A Better Burden is on my “Best in 2023” list in the current issue of Craft Beer & Brewing magazine. I expect you understand that means it was one of the beers I enjoyed most from a universe of choices I had not tasted previously. Otherwise, the “best” list would be scattered with well known, and deserving, beers such at Rochefort 8. Nine of the 10 beers described were new to me; the exception being Urban Chestnut Stammtisch. (The collection of contributors’ lists is also available in podcast form.)

I’m writing about A Better Burden because 70 words in the magazine did not seem like enough about this combination of smoke and cedar that I find sublime, and many other people may not. A Better Burden is a collaboration between Narrow Path and Nine Giant Brewing, and Powers and Mike Albarella have brewed it together at Narrow Path the past three years.

They had both read ”Historical Brewing Techniques” by Lars Marius Garshol right when the book became available. They wrote the initial recipe together and have subtly changed it each year. The base malt and the alder wood smoked malt come from Sugar Creek Malt Co. in Indiana. “We knew that Caleb (Michalke) had built a Såinnhus, and we wanted to use ingredients that were as local as possible and that were produced as traditionally as possible,” Powers said.

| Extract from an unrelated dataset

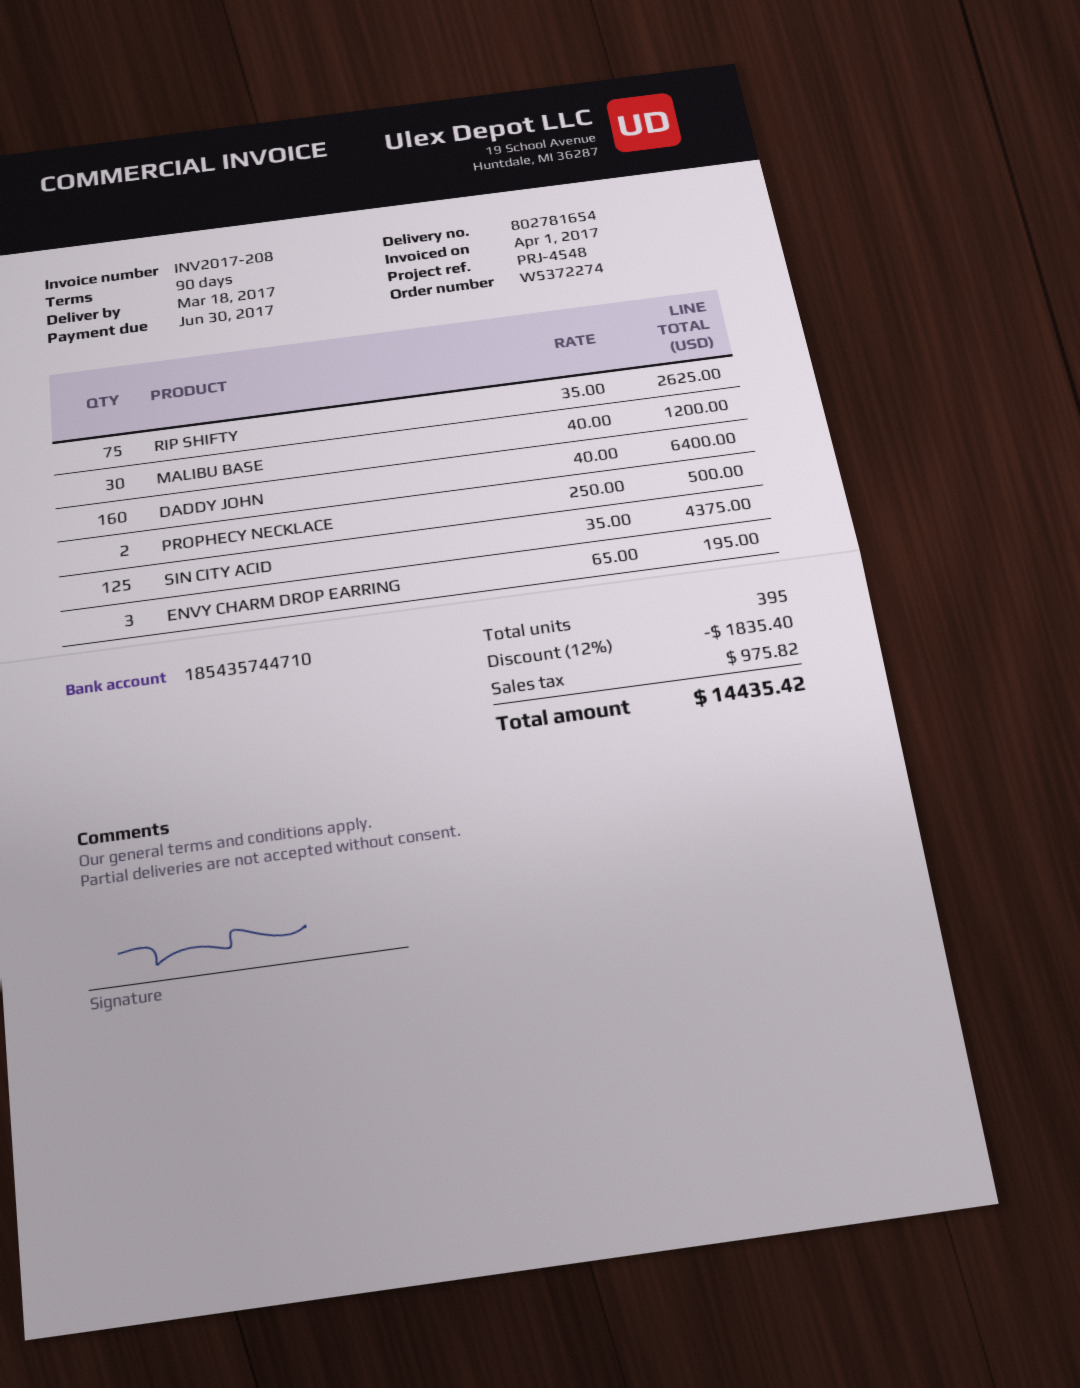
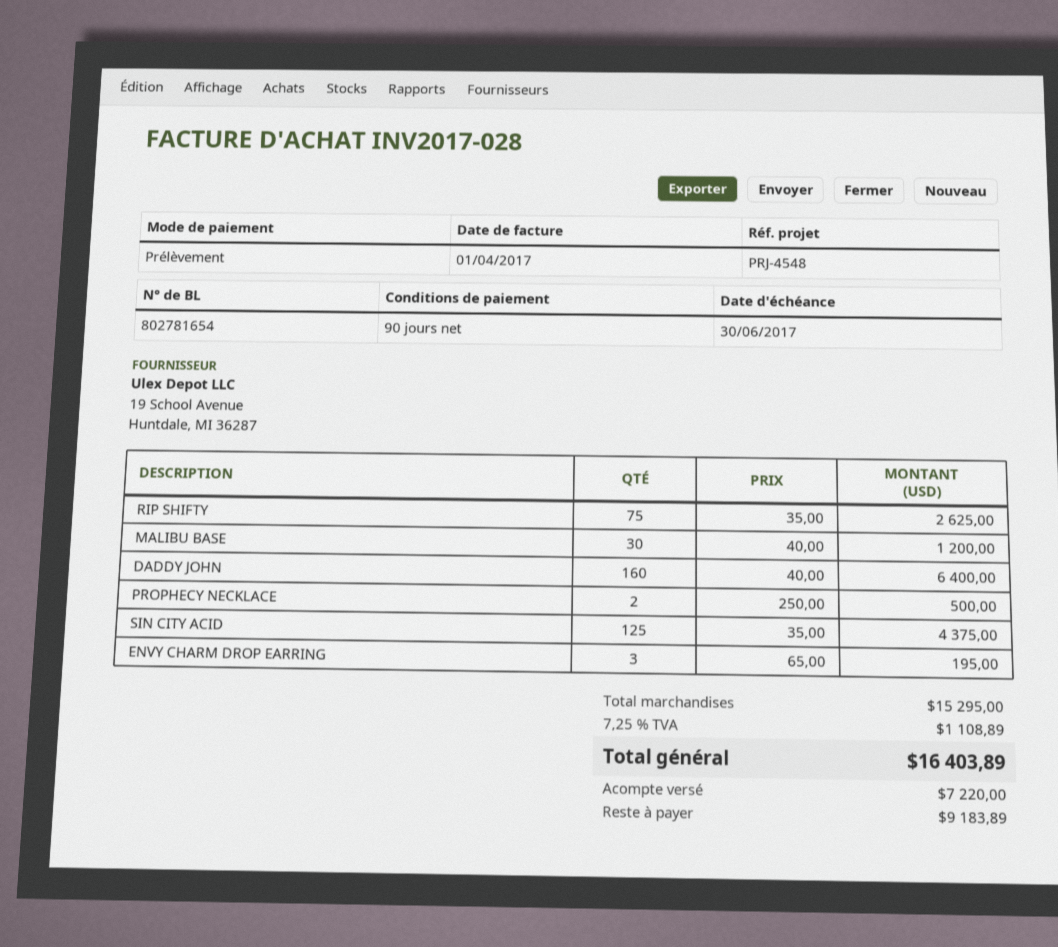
invoice number: INV2017-208 -> INV2017-028
discount: 12% = 1835.40 -> none
tax: 975.82 -> 1108.89
total: 14435.42 -> 16403.89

They chose his Stjørdal malt knowing it would be the most polarizing ingredient in the grain bill. Smoke is particularly assertive in this batch.

Finding cedar for Narrow Path Brewing A Better Burden

Powers harvests the cedar every year from the same hillside across the river in Kentucky. “A good friend of mine is an ecologist at Eastern Kentucky University, and he oversees several conservancies across the state,” Powers said. The friend plants seeds while Powers cuts off the ends of branches. “I like to do it when the weather is cool and brisk but also when there’s enough sun to feel some warmth on my face.”

The first year they fermented the beer with a commercially available Voss kveik strain. The last two years we’ve used strains that were not, until recently, commercially available. Caleb Ochs-Naderer, now the program chair of the brewing science program at Cincinnati State, was brewing at Nine Giant when they brewed the beer the second and third time.

He has been a long-time kveik fan/evangelist, and traveled to a homebrew gathering in Norway several years ago. He brought back a catalog of dried kveik that he stored in his freezer. “We selected a strain called Stalljen because it was described as saison-like without any phenolic notes. We rehydrated the yeast from their dried flaked state and fermented in the upper 80s to low 90s,” Powers said.

Cedar for A Better Burden arriving at Narrow Path Brewing“I think the thing I love most about the beer is that it certainly makes me feel something, often several things. The time and effort spent harvesting the cedar with my friend realigns my heart to a deeper connection and purpose in brewing.

“I can feel the sun on my face as I’m reaching to trim a branch in the cool autumn air. I can feel the wind on my face as I give thanks to the grove of trees that play such an important part in the entire experience. Something in me awakens each time I sip.”

(Nine Giant often takes names of beers from song lyrics. Powers was looking through Nordic and Viking poems/chants and found a translation of Hávamál that had the phrase “a better burden” in it. “That idea and the specific turn of phrase resonated with me.”)

Oh, no, not another pumpkin beer (really, it is not)

Piney River BrewingPiney River Brewing in the early days (before expansion)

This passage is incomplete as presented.